- **RECORDS SHOWN**
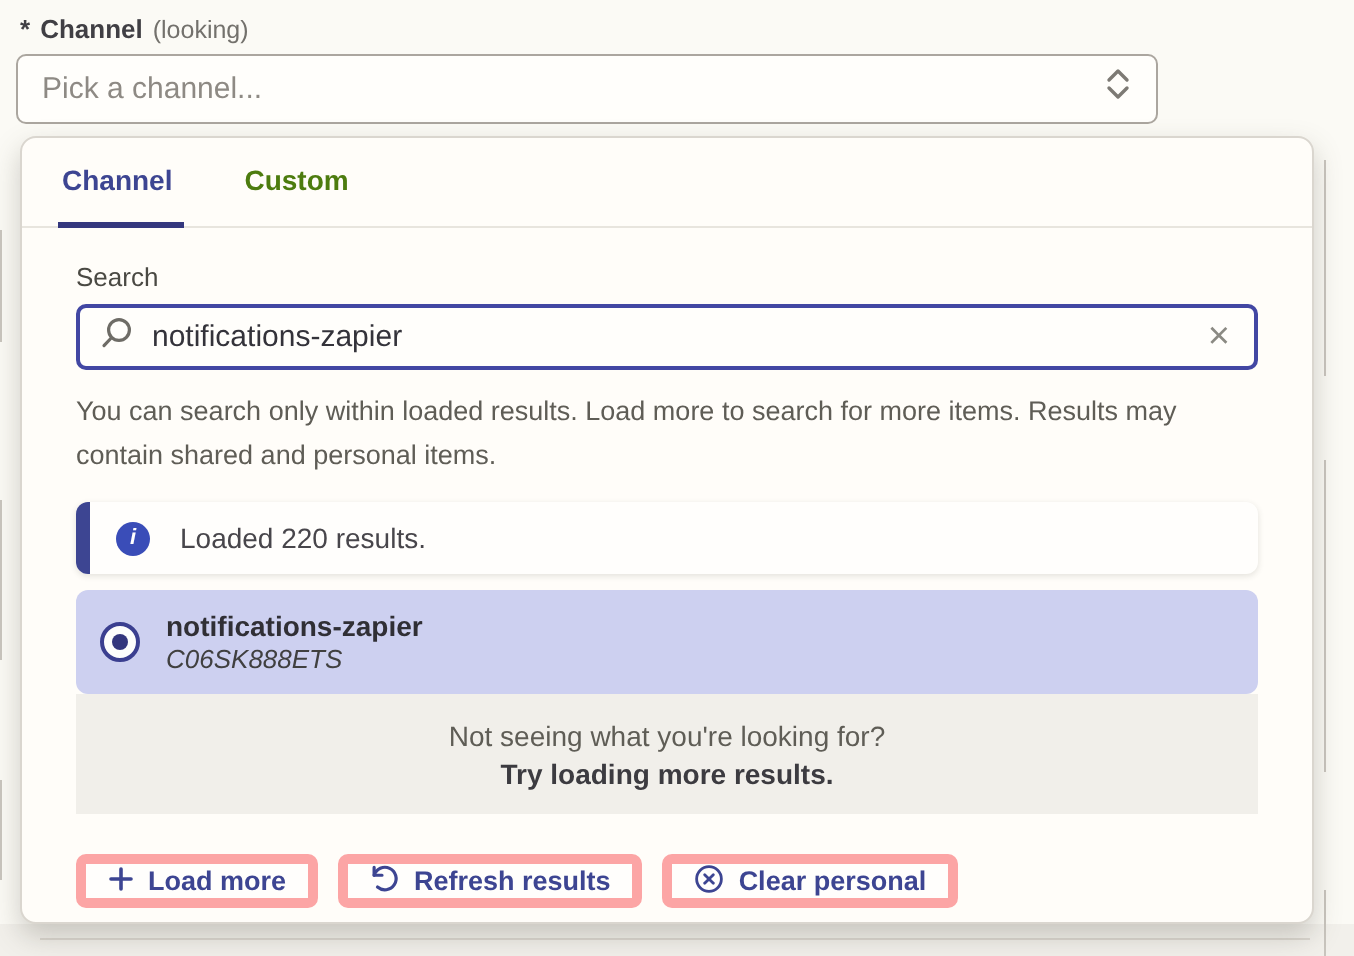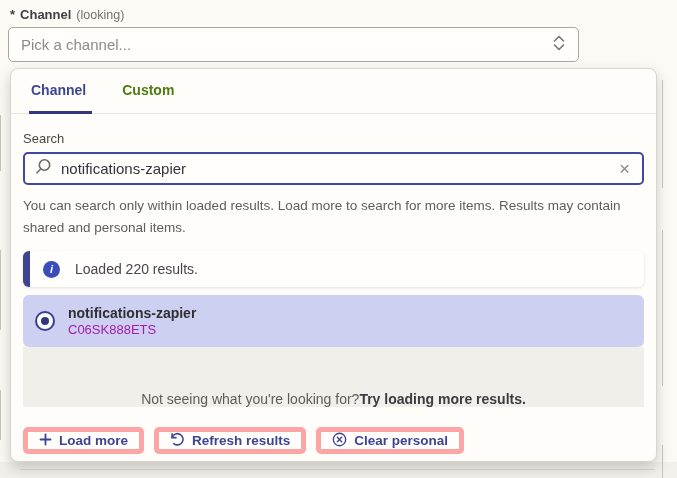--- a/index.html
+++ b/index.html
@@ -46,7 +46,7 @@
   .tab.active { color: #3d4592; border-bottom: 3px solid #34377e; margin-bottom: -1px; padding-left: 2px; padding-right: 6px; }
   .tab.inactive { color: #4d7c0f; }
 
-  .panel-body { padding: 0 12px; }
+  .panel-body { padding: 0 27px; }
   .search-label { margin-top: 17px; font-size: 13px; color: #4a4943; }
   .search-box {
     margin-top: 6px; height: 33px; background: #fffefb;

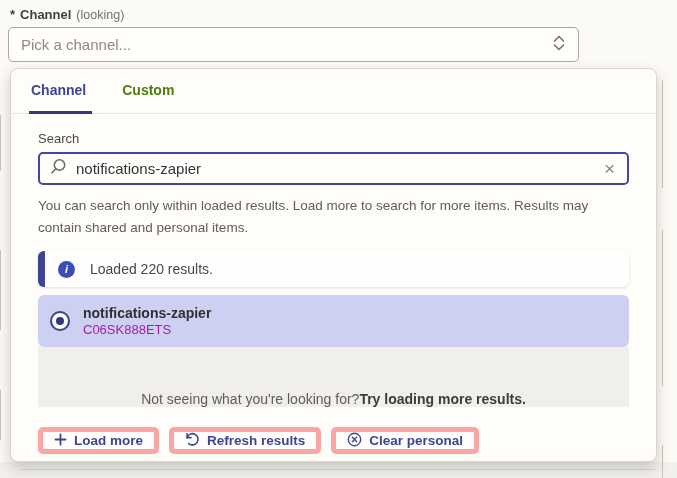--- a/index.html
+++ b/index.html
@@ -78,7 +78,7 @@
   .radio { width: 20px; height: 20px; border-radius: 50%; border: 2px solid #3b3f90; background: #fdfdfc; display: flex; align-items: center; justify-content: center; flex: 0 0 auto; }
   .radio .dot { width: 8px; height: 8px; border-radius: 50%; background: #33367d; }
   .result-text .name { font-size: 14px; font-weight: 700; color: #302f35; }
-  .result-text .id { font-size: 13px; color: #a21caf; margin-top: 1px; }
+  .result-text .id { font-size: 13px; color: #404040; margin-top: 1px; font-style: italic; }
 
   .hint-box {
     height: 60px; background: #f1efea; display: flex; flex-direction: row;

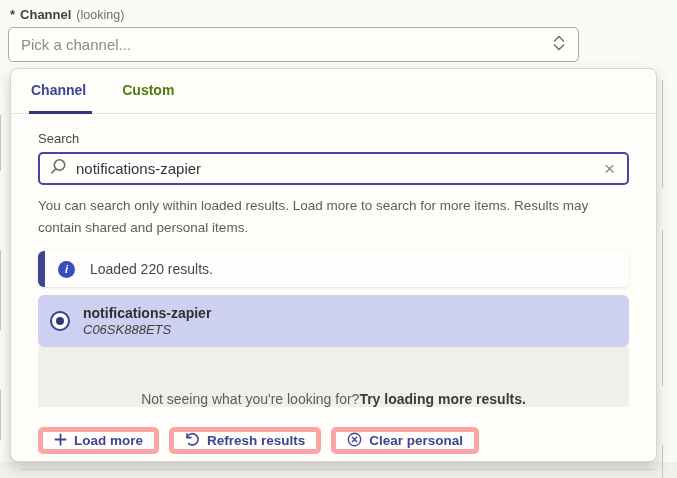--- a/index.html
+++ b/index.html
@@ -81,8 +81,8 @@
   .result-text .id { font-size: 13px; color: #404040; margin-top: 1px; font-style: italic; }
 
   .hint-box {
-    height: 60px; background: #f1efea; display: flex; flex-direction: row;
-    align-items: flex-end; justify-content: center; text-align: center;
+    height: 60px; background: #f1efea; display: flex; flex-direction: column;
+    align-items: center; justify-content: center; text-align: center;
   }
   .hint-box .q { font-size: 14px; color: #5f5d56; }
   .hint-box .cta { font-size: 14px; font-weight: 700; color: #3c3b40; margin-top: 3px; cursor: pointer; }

- **WHAT IS EXPECTED**
For this answer, return word for word the lines from the first line of the records through the line containing "-78,7 +78,7 @@". Omit the pictures.

- **OUTPUT BELOW**
--- a/index.html
+++ b/index.html
@@ -46,7 +46,7 @@
   .tab.active { color: #3d4592; border-bottom: 3px solid #34377e; margin-bottom: -1px; padding-left: 2px; padding-right: 6px; }
   .tab.inactive { color: #4d7c0f; }
 
-  .panel-body { padding: 0 12px; }
+  .panel-body { padding: 0 27px; }
   .search-label { margin-top: 17px; font-size: 13px; color: #4a4943; }
   .search-box {
     margin-top: 6px; height: 33px; background: #fffefb;

--- a/index.html
+++ b/index.html
@@ -78,7 +78,7 @@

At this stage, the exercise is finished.